Evans’ guilty plea involved $19,200 in cash that Evans gave Epps in 2013. But both sides agreed Tuesday that Evans paid Epps around $36,000, once payments from 2014 were included.

Evans made $323,000 in commissions from insurance sales to corrections employees between early 2013 and late 2015. Evans said he feared Epps would revoke his authority to sell insurance.

“I come here today with my hat in my hand, very humble. I accept that I’ve done wrong,” Evans told Wingate on Tuesday.

Federal sentencing guidelines suggested a maximum sentence of six months, but didn’t require Wingate to send Evans to prison.
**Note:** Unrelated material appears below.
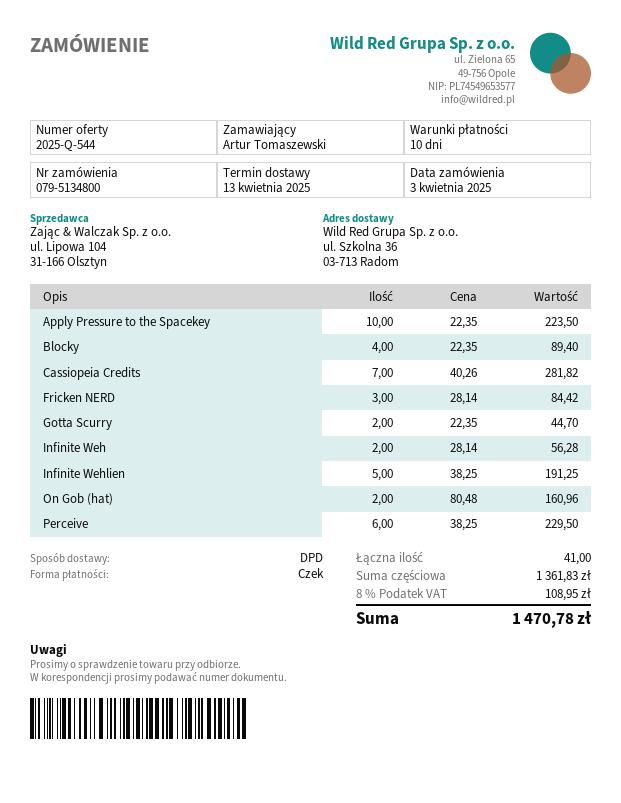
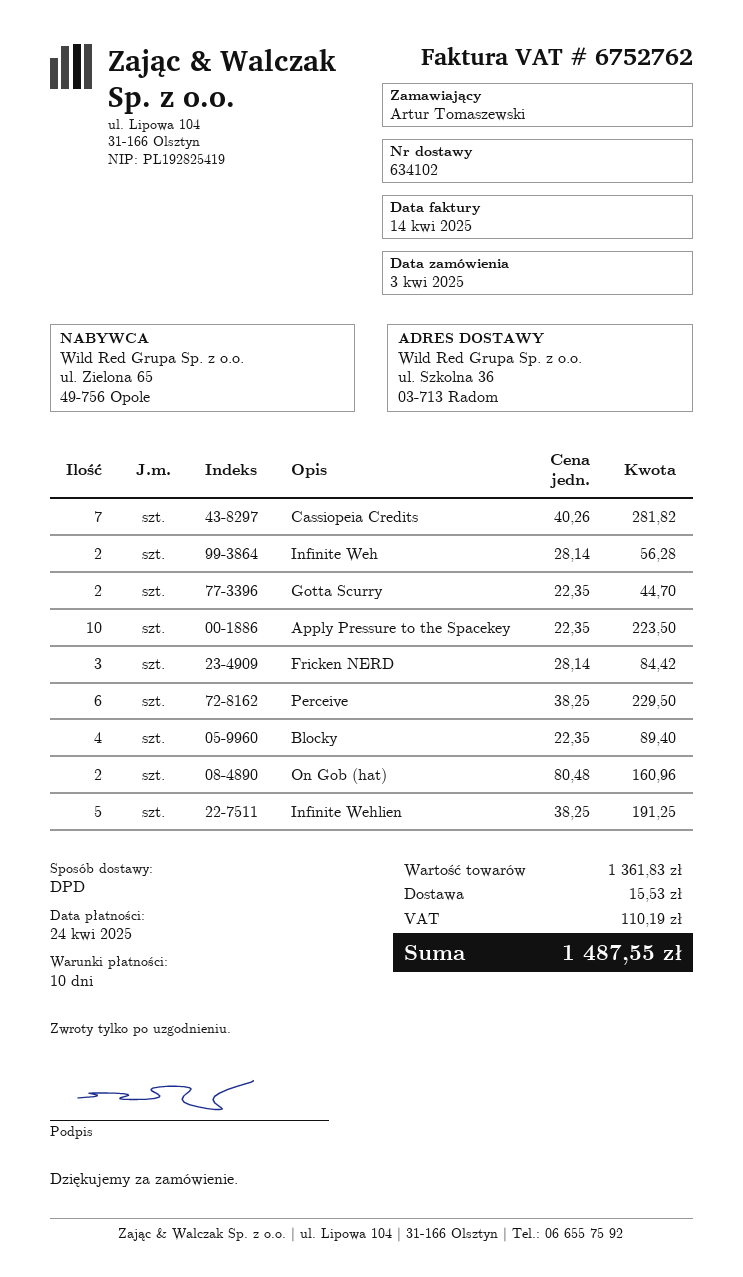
shipping: none -> 15.53
tax: 108.95 -> 110.19
total: 1470.78 -> 1487.55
Lawyer Charles Griffin suggested Wingate sentence Evans to probation, and Assistant U.S. Attorney Mary Helen Wall said prosecutors recommended something between probation and six weeks in prison.

Beyond the federal sentence, a settlement signed with Attorney General Jim Hood’s office shows Evans paid $100,000 to the state in June to cover any civil claims related to his conduct.

Evans was the latest person to be sentenced in a wide-ranging scheme of bribery and corruption under Epps, who led the Mississippi prison system for a dozen years under three governors. Epps resigned in November 2014, hours before federal authorities announced his indictment.

Epps acknowledged accepting more than $1.4 million in bribes from private contractors and pleaded guilty in 2015. He is serving a nearly 20-year sentence. In addition to Evans, eight other people have been convicted.

Of those, only Teresa Malone remains to be sentenced. Malone, the wife of a former legislator, pleaded guilty to paying kickbacks to Epps after he steered a consulting contract to her. She pleaded guilty in October to conspiracy and bribery. However, her sentencing remains on indefinite hold because of medical complications from a lung transplant.